- _WORK TASK_
Show every line of the data where the word "Diamond" can be found.

[Before and after images]
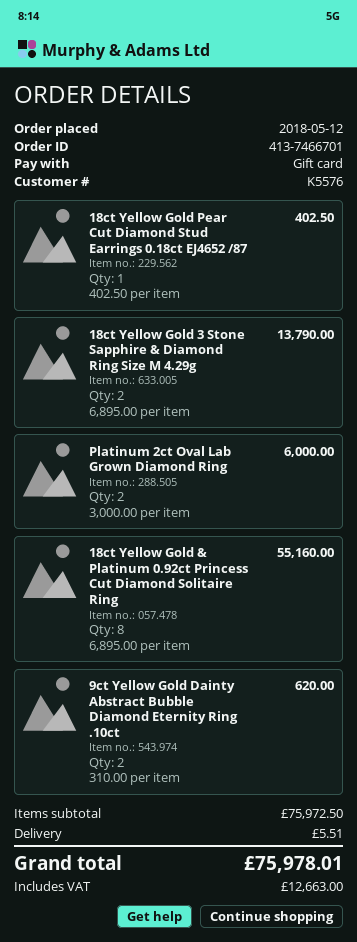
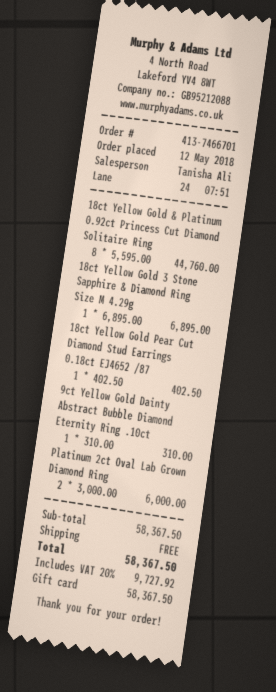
18ct Yellow Gold 3 Stone Sapphire & Diamond Ring Size M 4.29g: 2 x 6895.00 = 13790.00 -> 1 x 6895.00 = 6895.00
18ct Yellow Gold & Platinum 0.92ct Princess Cut Diamond Solitaire Ring: 8 x 6895.00 = 55160.00 -> 8 x 5595.00 = 44760.00
9ct Yellow Gold Dainty Abstract Bubble Diamond Eternity Ring .10ct: 2 x 310.00 = 620.00 -> 1 x 310.00 = 310.00
subtotal: 75972.50 -> 58367.50
shipping: 5.51 -> 0.00
tax: 12663.00 -> 9727.92
total: 75978.01 -> 58367.50

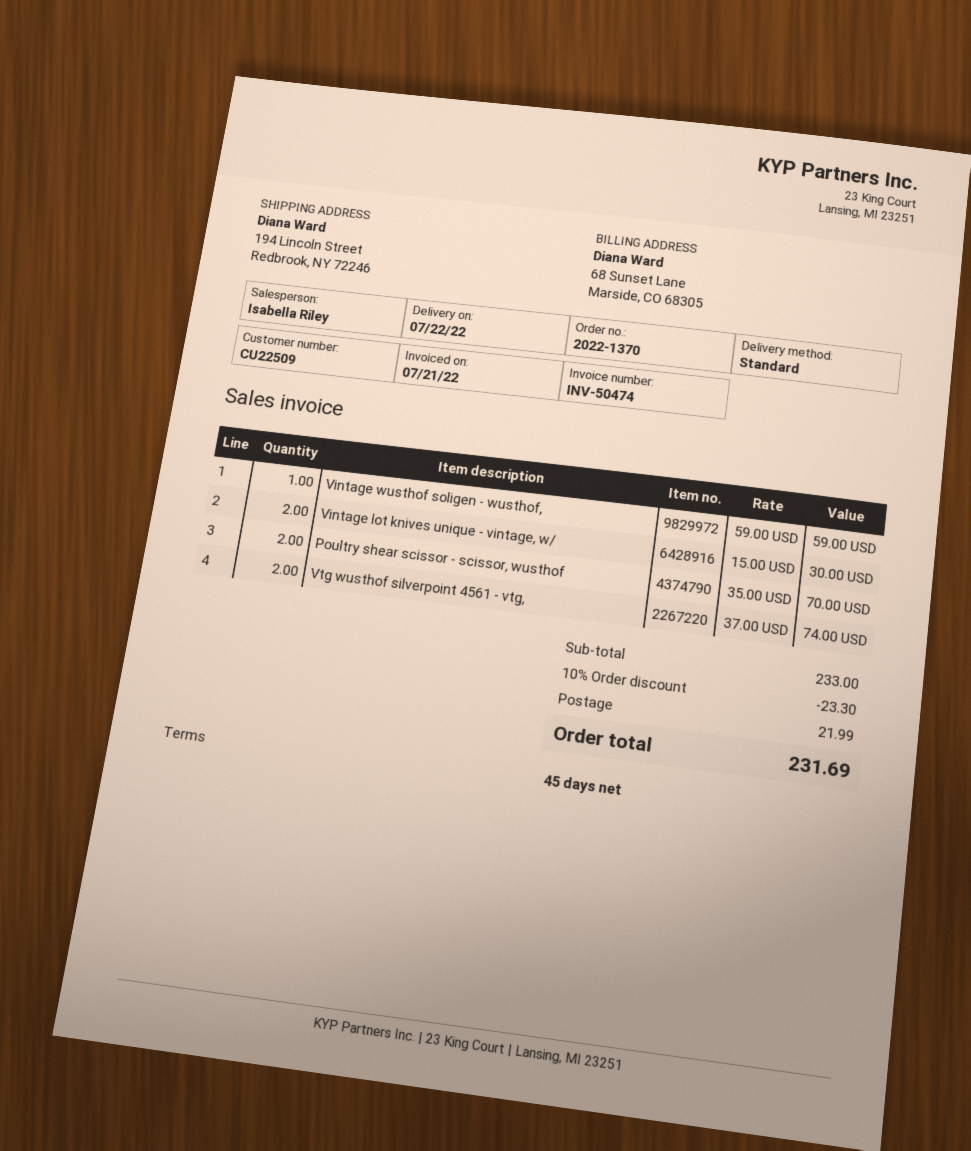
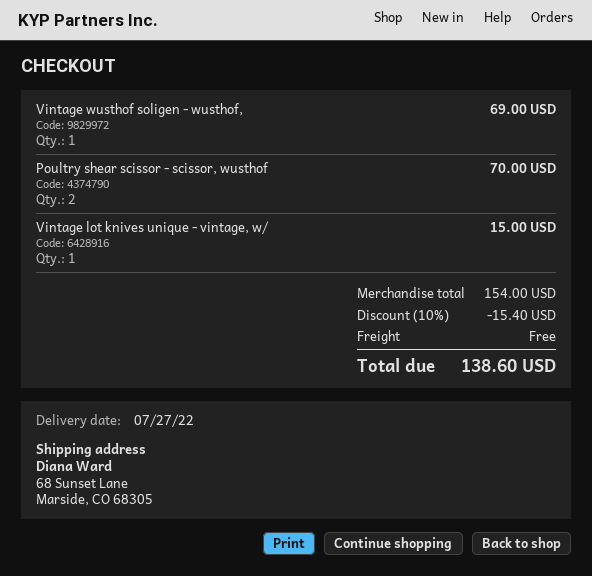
delivery date: 2022-07-22 -> 2022-07-27
ship to: 194 Lincoln Street, Redbrook, NY 72246 -> 68 Sunset Lane, Marside, CO 68305
Vintage wusthof soligen - wusthof,: 1 for 59.00 -> 1 for 69.00
Vintage lot knives unique - vintage, w/: 2 for 30.00 -> 1 for 15.00
Vtg wusthof silverpoint 4561 - vtg,: 2 for 74.00 -> none
subtotal: 233.00 -> 154.00
discount: 10% = 23.30 -> 10% = 15.40
shipping: 21.99 -> 0.00
total: 231.69 -> 138.60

- _OUTPUT FOR THIS TASK_
18ct Yellow Gold 3 Stone Sapphire & Diamond Ring Size M 4.29g: 2 x 6895.00 = 13790.00 -> 1 x 6895.00 = 6895.00
18ct Yellow Gold & Platinum 0.92ct Princess Cut Diamond Solitaire Ring: 8 x 6895.00 = 55160.00 -> 8 x 5595.00 = 44760.00
9ct Yellow Gold Dainty Abstract Bubble Diamond Eternity Ring .10ct: 2 x 310.00 = 620.00 -> 1 x 310.00 = 310.00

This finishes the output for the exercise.